Any increase in funds to help low-income students pay college costs is welcome news for blacks. But critics of the administration have quickly pointed out that Bush as a candidate for president in 2000 had promised to raise the maximum Pell Grant to $5,100. The new increase to $4,550 would not even match the projected rate of inflation in the 2000-2011 period.
In addition, The College Board reports that for the 2004-05 academic year the average cost of tuition and fees for in-state students at four-year public colleges and universities is $5,132. This increased more than 10 percent from a year ago on top of an average increase of 14 percent a year earlier. Therefore the small projected rise in Pell Grant awards does not come close to covering current college costs for low-income students. Also the grant will be well short of the average cost of a public college education in 2011.
In 1976, the first year that Pell Grants were available to all low-income undergraduate students, the maximum award was $1,400. If the maximum award were indexed to the rate of inflation, today the maximum award would be $4,575, about 13 percent higher than the current level. But it must be remembered that the cost of a college education has climbed at a rate far exceeding the nation's rate of inflation. Therefore Pell Grants fall far short of keeping pace with the cost of going to college for low-income students.

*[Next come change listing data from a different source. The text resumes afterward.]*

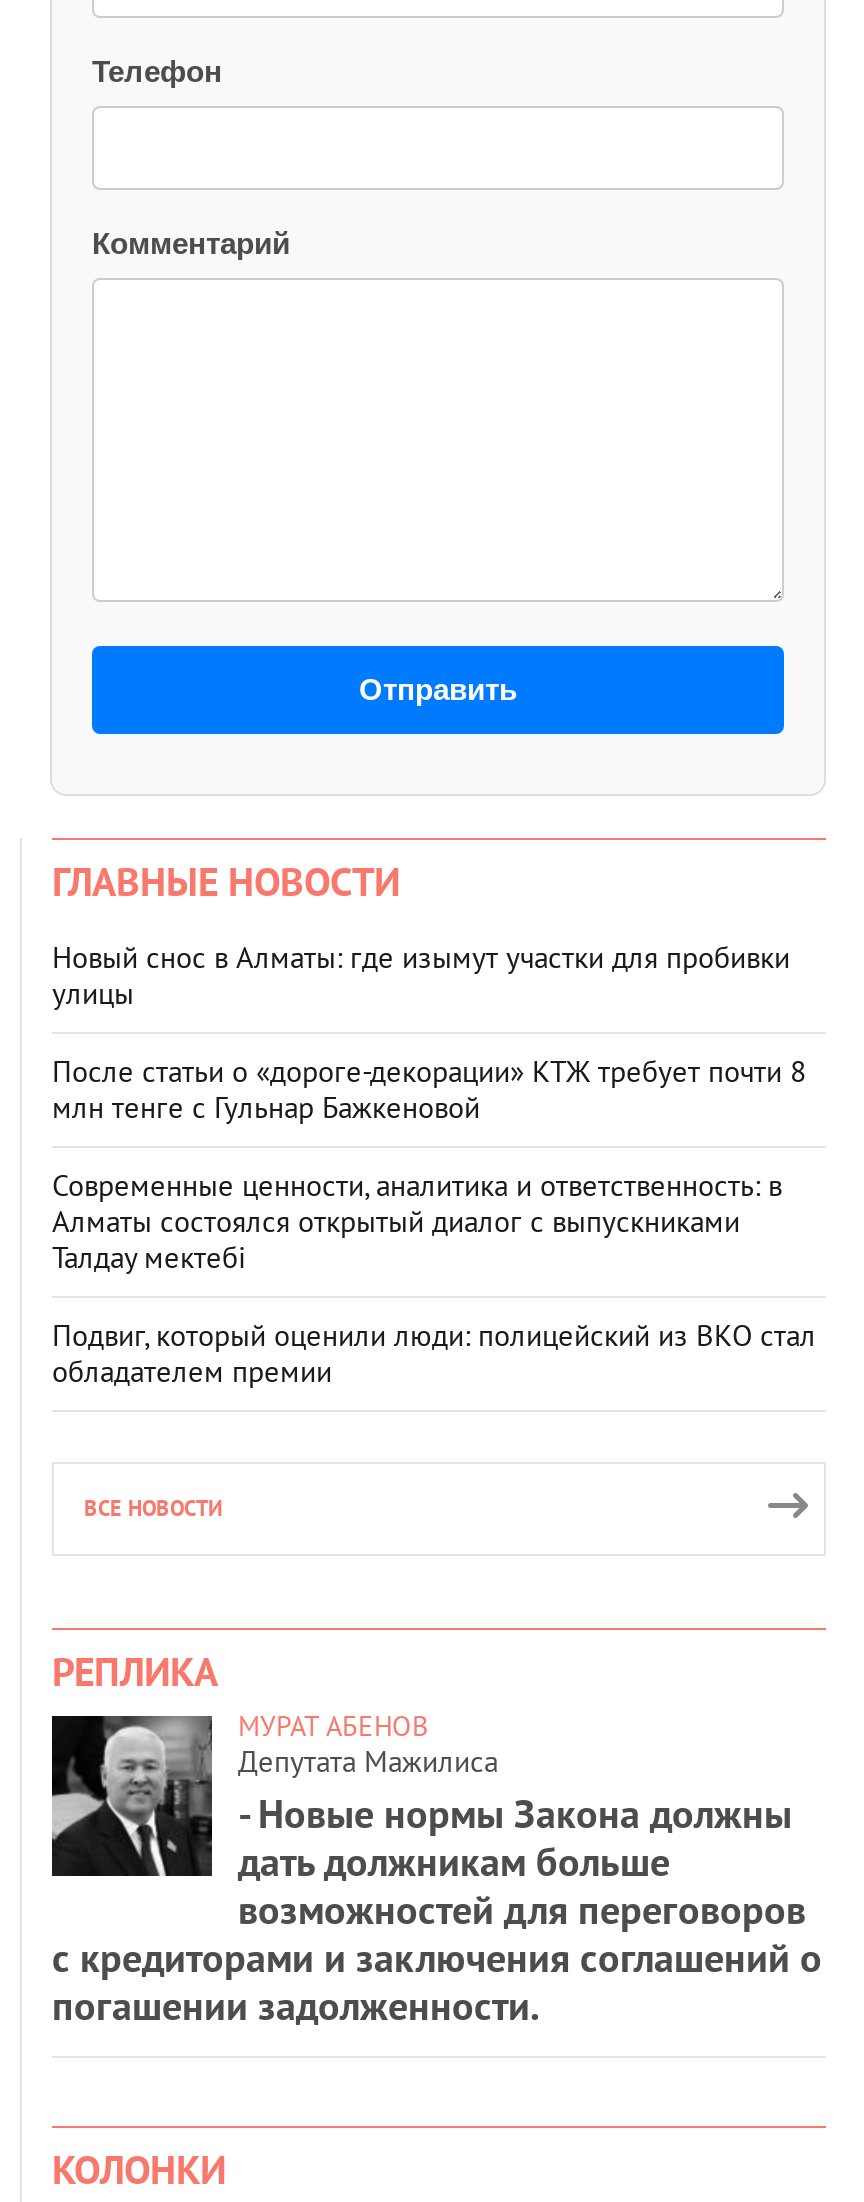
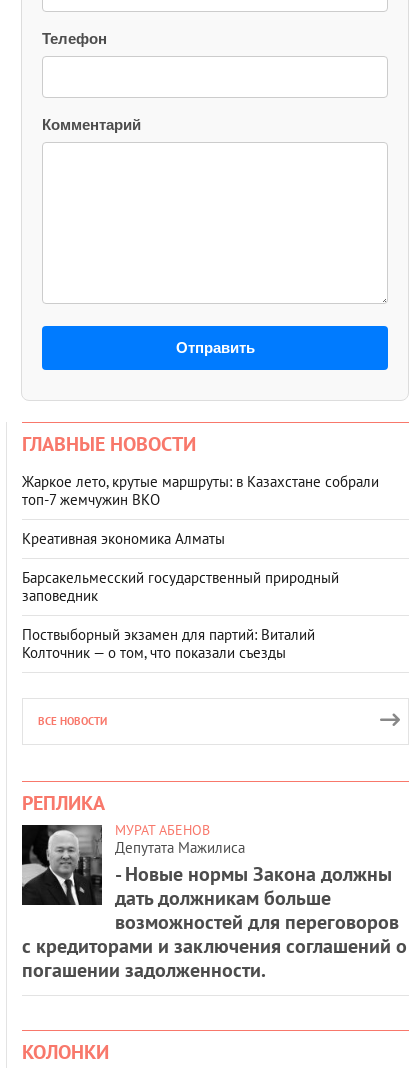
- Новый снос в Алматы: где изымут участки для пробивки
- улицы
+ Жаркое лето, крутые маршруты: в Казахстане собрали
+ топ‑7 жемчужин ВКО

- После статьи о «дороге-декорации» КТЖ требует почти 8
- млн тенге с Гульнар Бажкеновой
+ Креативная экономика Алматы

- Современные ценности, аналитика и ответственность: в
- Алматы состоялся открытый диалог с выпускниками
- Талдау мектебі
+ Барсакельмесский государственный природный
+ заповедник

- Подвиг, который оценили люди: полицейский из ВКО стал
- обладателем премии
+ Поствыборный экзамен для партий: Виталий
+ Колточник — о том, что показали съезды
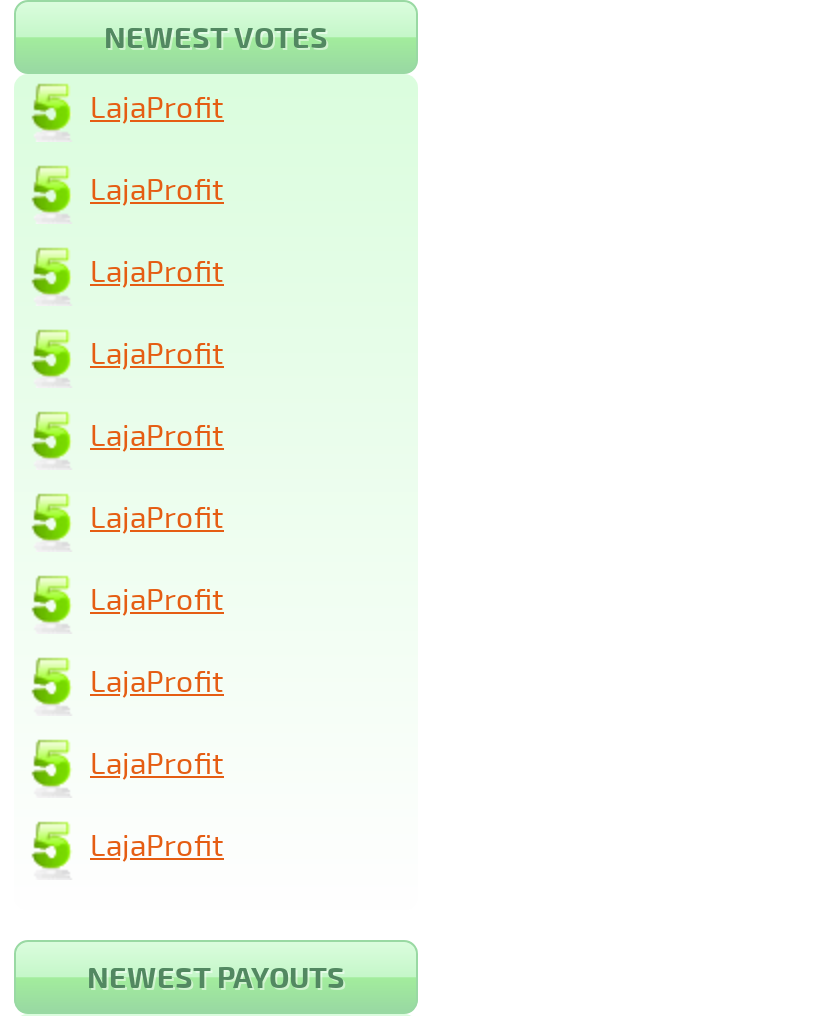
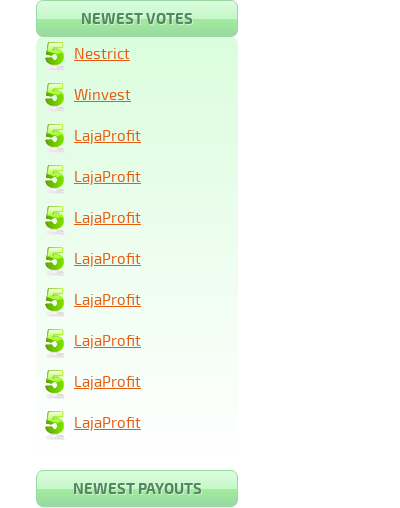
- LajaProfit
+ Nestrict

- LajaProfit
+ Winvest
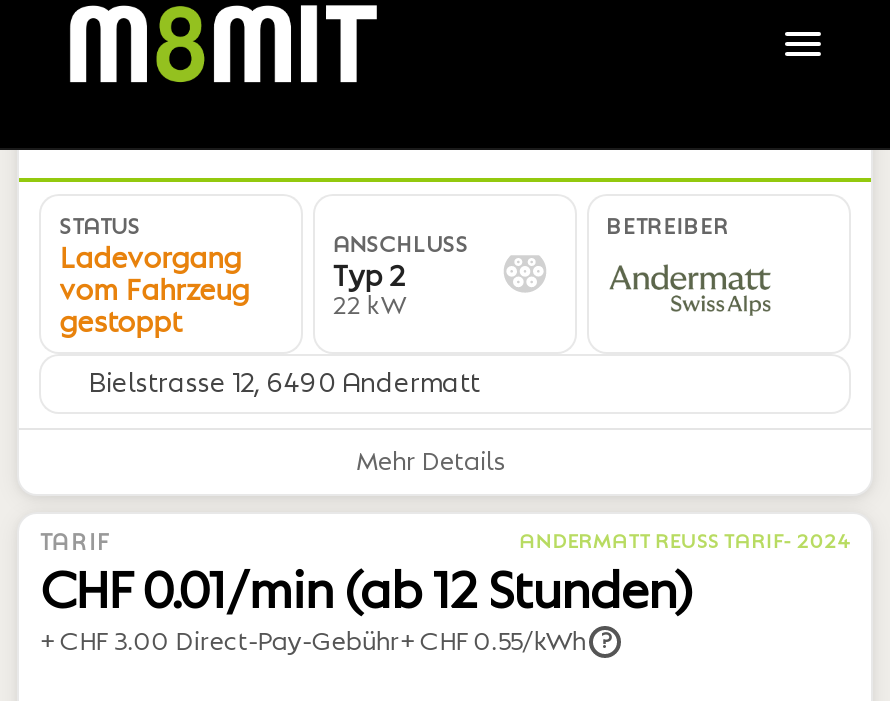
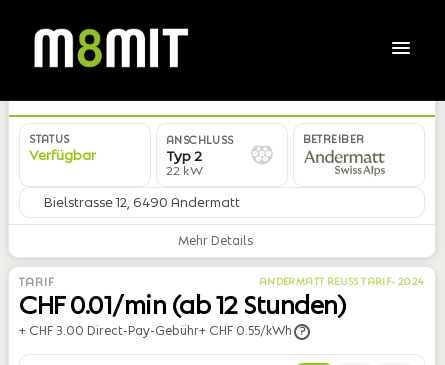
- Ladevorgang
- vom Fahrzeug
- gestoppt
+ Verfügbar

The College Board calculates that a Pell Grant covered 35 percent of the total cost of attending a four-year public college or university in 1980. Today the Pell Grant covers only 23 percent of the total cost of an education at a four-year state college or university.

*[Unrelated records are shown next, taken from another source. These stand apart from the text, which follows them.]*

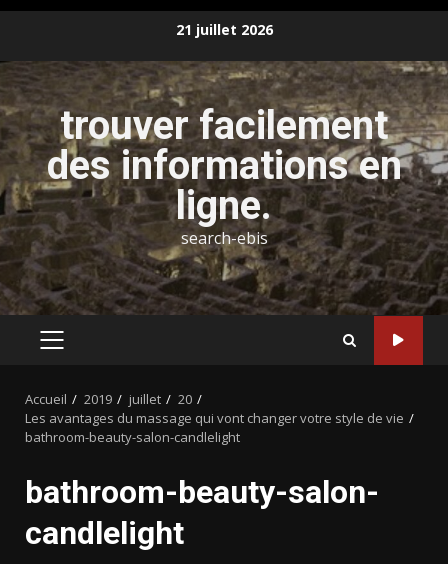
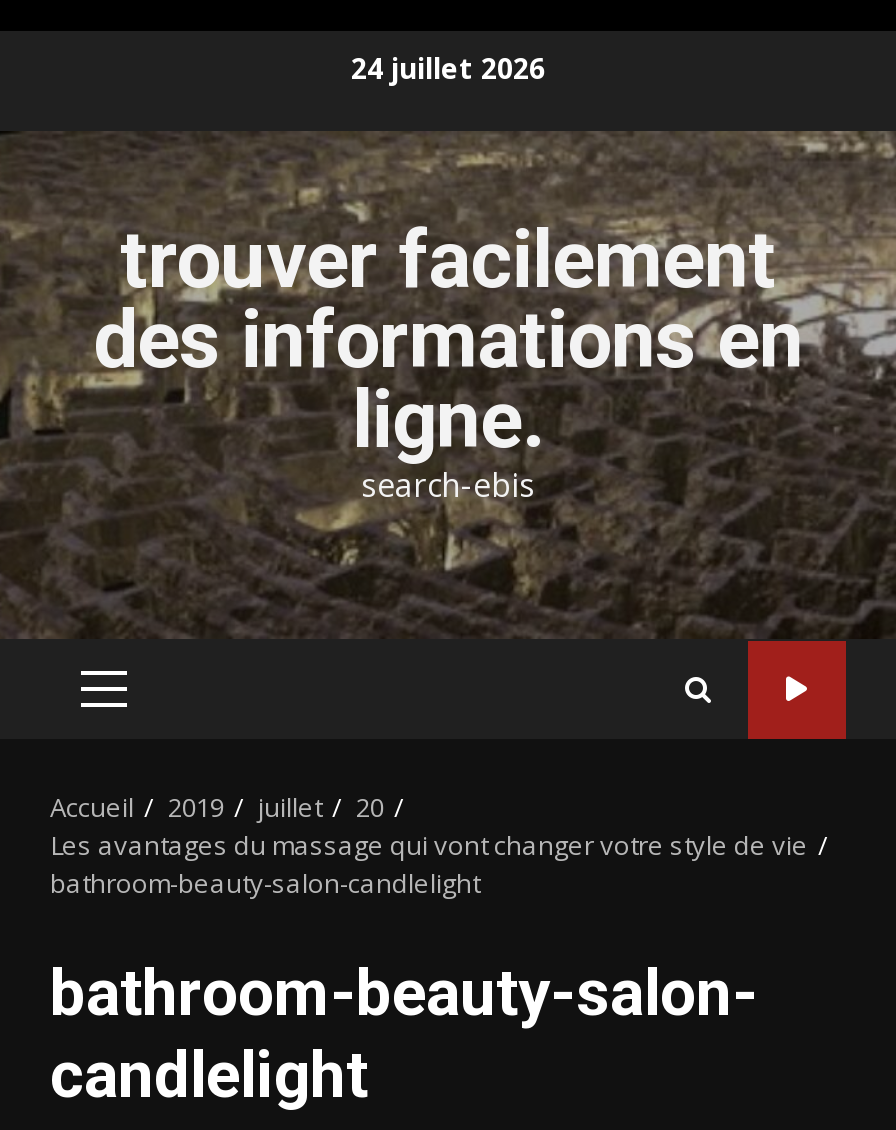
- 21 juillet 2026
+ 24 juillet 2026
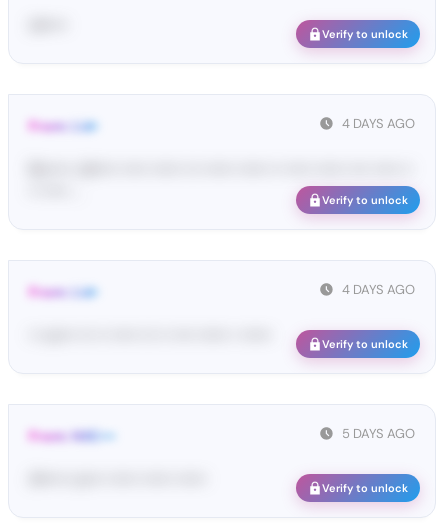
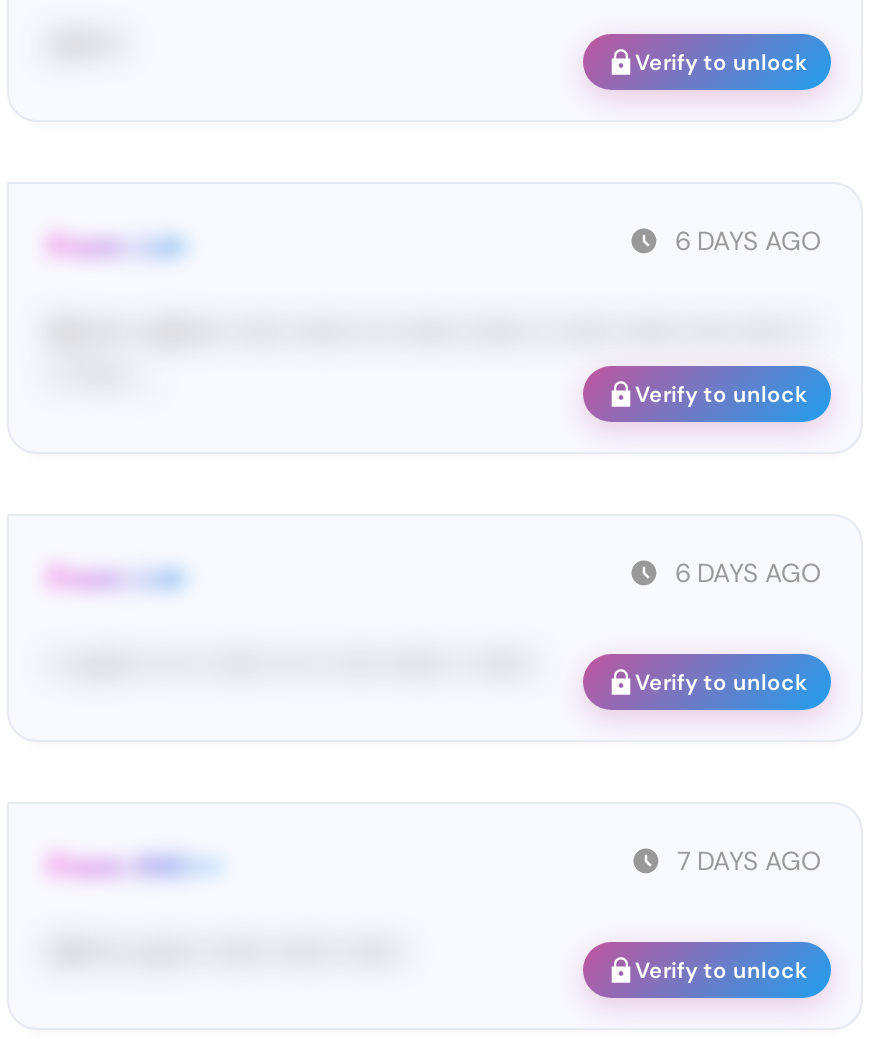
- 4 DAYS AGO
+ 6 DAYS AGO

- 4 DAYS AGO
+ 6 DAYS AGO

- 5 DAYS AGO
+ 7 DAYS AGO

According to a JBHE analysis of data obtained from the U.S. Department of Education, over the past 20 years, only 11 of the nation's 30 highest-ranked universities have made progress in increasing the percentage of low-income students who are enrolled in their undergraduate programs. The University of California at Berkeley and the University of California at Los Angeles have recorded the biggest gains. In 1983 there were 3,888 students at Berkeley who received a Pell Grant. These low-income students made up 19.7 percent of the student body. By 2003 there were nearly 7,700 Pell Grant recipients at Berkeley. They made up 35 percent of the student body.
A similar pattern prevails at the University of California at Los Angeles. In 1983 there were 4,385 Pell Grant recipients at UCLA making up 21.5 percent of the student body. In 2003 the 9,317 low-income students at UCLA comprised a whopping 37.9 percent of all undergraduate students. This is the highest level of low-income students among the 30 highest-ranked universities.
Over the 1983 to 2003 period Brown and Dartmouth were the only Ivy League colleges to post a gain in low-income students. But these gains have been slight. The percentage of low-income students at Brown and Dartmouth is less than one third the level that prevails at UCLA.
Several universities have posted major declines in low-income students since 1983. At Columbia University in New York City, the number of Pell Grant recipients dropped from 1,425 in 1983 to 1,069 in 2003. This is a decline of nearly 25 percent. At Carnegie Mellon University, Pell Grant recipients dropped from 964 to 677, a decline of almost 30 percent.
At the University of Michigan the number of Pell Grant recipients has been on a roller-coaster ride. In 1983 there were 4,451 students with Pell Grants. This jumped by nearly 40 percent to 6,219 in 1993. But over the next 10 years the number of Pell Grant recipients at the University of Michigan dropped from 6,219 to 3,253, a decline of 47.6 percent.
In recent years several of the high-ranking universities including Harvard, Princeton, the University of Virginia, and the University of North Carolina have enriched their financial aid plans in an effort to attract more low-income students. The Princeton plan is the most generous in the nation. At Princeton, students from families with incomes below $50,000 now receive all their financial aid in the form of grants. There are no student loans.
Princeton's extraordinarily generous financial aid plan has been in effect for four years. Yet, according to Department of Education Pell Grant data, Princeton still ranks last in the percentage of low-income students among the nation's highest-ranked universities. It appears that a commitment to educate more students from the lower socioeconomic classes of our society requires more than even the most generous financial aid program.